(Structured diff data)

***

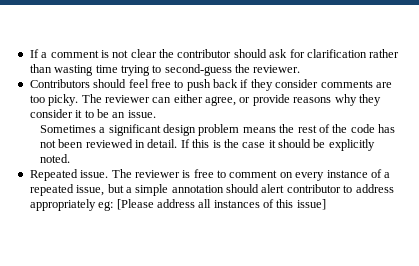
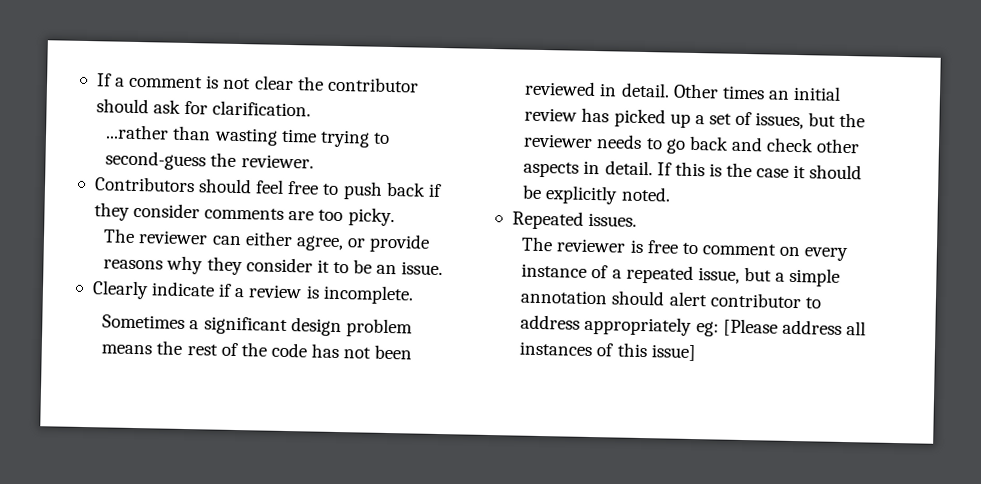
[306,49,400,58] clarification rather -> [212,100,312,117] [105,124,170,140] clarification. // ...rather
(79, 100) none -> (395, 217) //
(156, 114) none -> [91,280,414,305] // Clearly indicate if a review is incomplete.
(178, 143) none -> [672,83,842,101] [524,107,866,130] [523,133,861,154] [523,160,653,178] Other times an initial review has picked up a set of issues, but the reviewer needs to go back and check other aspects in detail.
[80,170,109,178] issue. -> [588,212,638,227] issues. //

***

__Task__.
Every line from the one containing "(79, 100) none -> (395, 217) //" through the last line of the entries must be written out verbatim, and no other line.

__Response box__.
(79, 100) none -> (395, 217) //
(156, 114) none -> [91,280,414,305] // Clearly indicate if a review is incomplete.
(178, 143) none -> [672,83,842,101] [524,107,866,130] [523,133,861,154] [523,160,653,178] Other times an initial review has picked up a set of issues, but the reviewer needs to go back and check other aspects in detail.
[80,170,109,178] issue. -> [588,212,638,227] issues. //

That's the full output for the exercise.